THE lover, feigning rare, the lady left, And grumbling much, as if of hope bereft, Addressed the husband thus: you're vastly kind; As well with no-one converse I might find; If horses you so easily procure, You Fortune's frowns may very well endure. Mine neighs, at least, but this fair image seems, Mere pretty fish; I've satisfied my schemes; What now of precious minutes may remain, If any one desire my chance to gain, A bargain he shall have:—most cheap the prize; The husband laughed till tears bedewed his eyes. Said he, these youths have always in their head Some wond'rous fancies; follies round them spread. Friend, from pursuit you much too soon retire: With time we oft obtain our fond desire. But I shall always keep a watchful eye; Some knowing tricks methinks I yet can spy; Howe'er, the horse must now be clearly mine, And you'll the pad of course to me resign; To you no more expense; and from to-day, Be not displeased to see me on it, pray; At ease I'll ride my country house to view;— That very night he to the mansion flew, And our good folks immediately repaired, Where gay Magnificent no pains had spared To get access; what passed we won't detail; Soft scenes, you'll doubtless guess, should there prevail.

THE dame was lively, beautiful, and young; The lover handsome, finely formed, and strong; Alike enchanted with each other's charms, Three meetings were contrived without alarms; A fair so captivating to possess, What mortal could be satisfied with less? In golden dreams the sage duennas slept; A female sentinel to watch was kept.

A SUMMER-HOUSE was at the garden end, Which to the pair much ease was found to lend; Old Aldobrandin, when he built the same, Ne'er fancied LOVE, would in it freak and game. In cuckoldom he took his full degrees; The horse he daily mounted at his ease, And so delighted with his bargain seemed, Three days, to prove it, requisite he deemed. The country house received him ev'ry night; At home he never dreamed but all was right.

WHAT numbers round, whom Fortune favours less; Have got a wife, but not a horse possess; And, what yet still more wond'rous may appear, Know ey'ry thing that passes with their dear.


[NOTE: See Chapters 111 & 112 from The Satyricon by Petronius Arbiter. DW]

IF there's a tale more common than the rest, The one I mean to give is such confessed. Why choose it then? you ask; at whose desire? Hast not enough already tuned thy lyre? What favour can thy MATRON now expect, Since novelty thou clearly dost neglect? Besides, thou'lt doubtless raise the critick's rage. See if it looks more modern in my page.

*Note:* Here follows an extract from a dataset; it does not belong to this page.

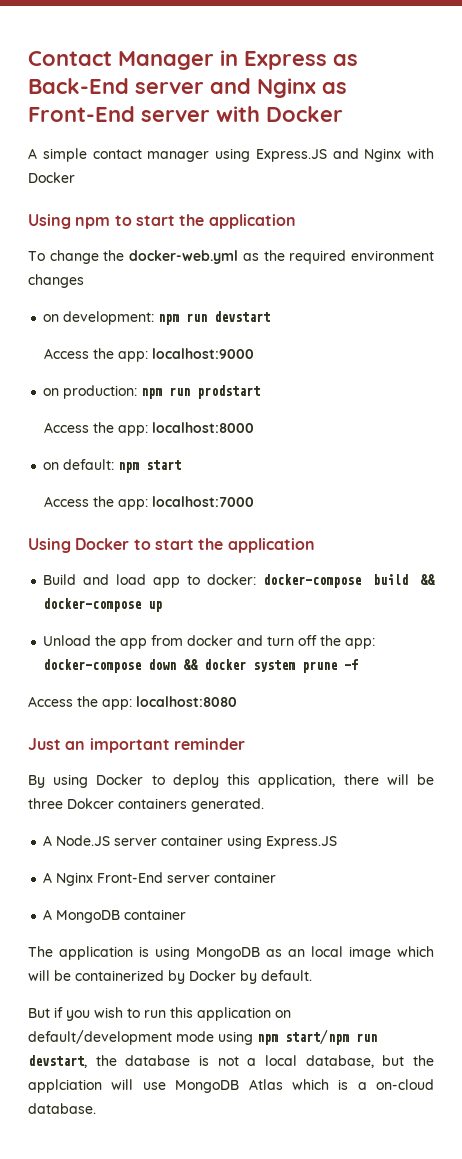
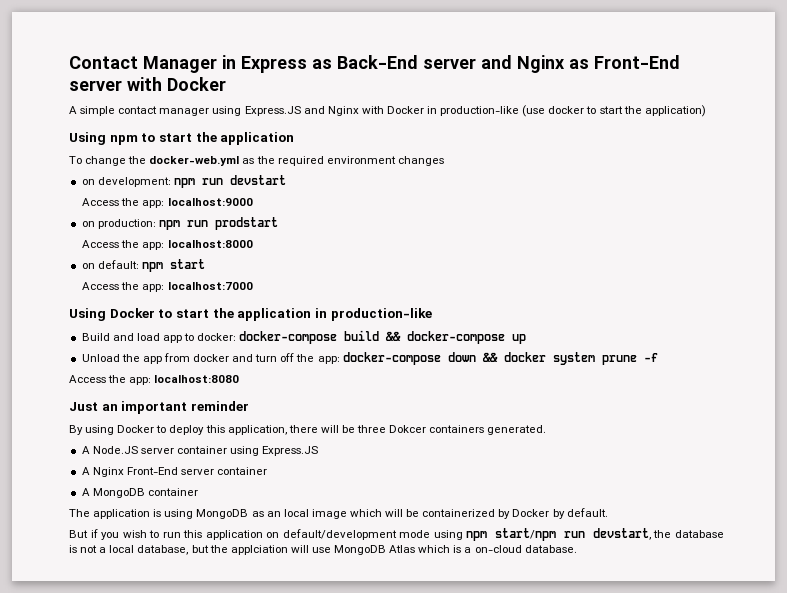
(75, 177) none -> [427,105,706,117] in production-like (use docker to start the application)
(315, 545) none -> [314,308,432,321] in production-like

AT Ephesus, in former times, once shone, A fair, whose charms would dignify a throne; And, if to publick rumour credit 's due, Celestial bliss her husband with her knew. Naught else was talked of but her beauteous face, And chastity that adds the highest grace; From ev'ry quarter numbers flocked to see This belle, regarded as from errors free. The honour of her sex, and country too; As such, old mothers held her up to view, And wished their offspring's wives like her to act: The sons desired the very same in fact; From her, beyond a doubt, our PRUDES descend, An ancient, celebrated house, depend.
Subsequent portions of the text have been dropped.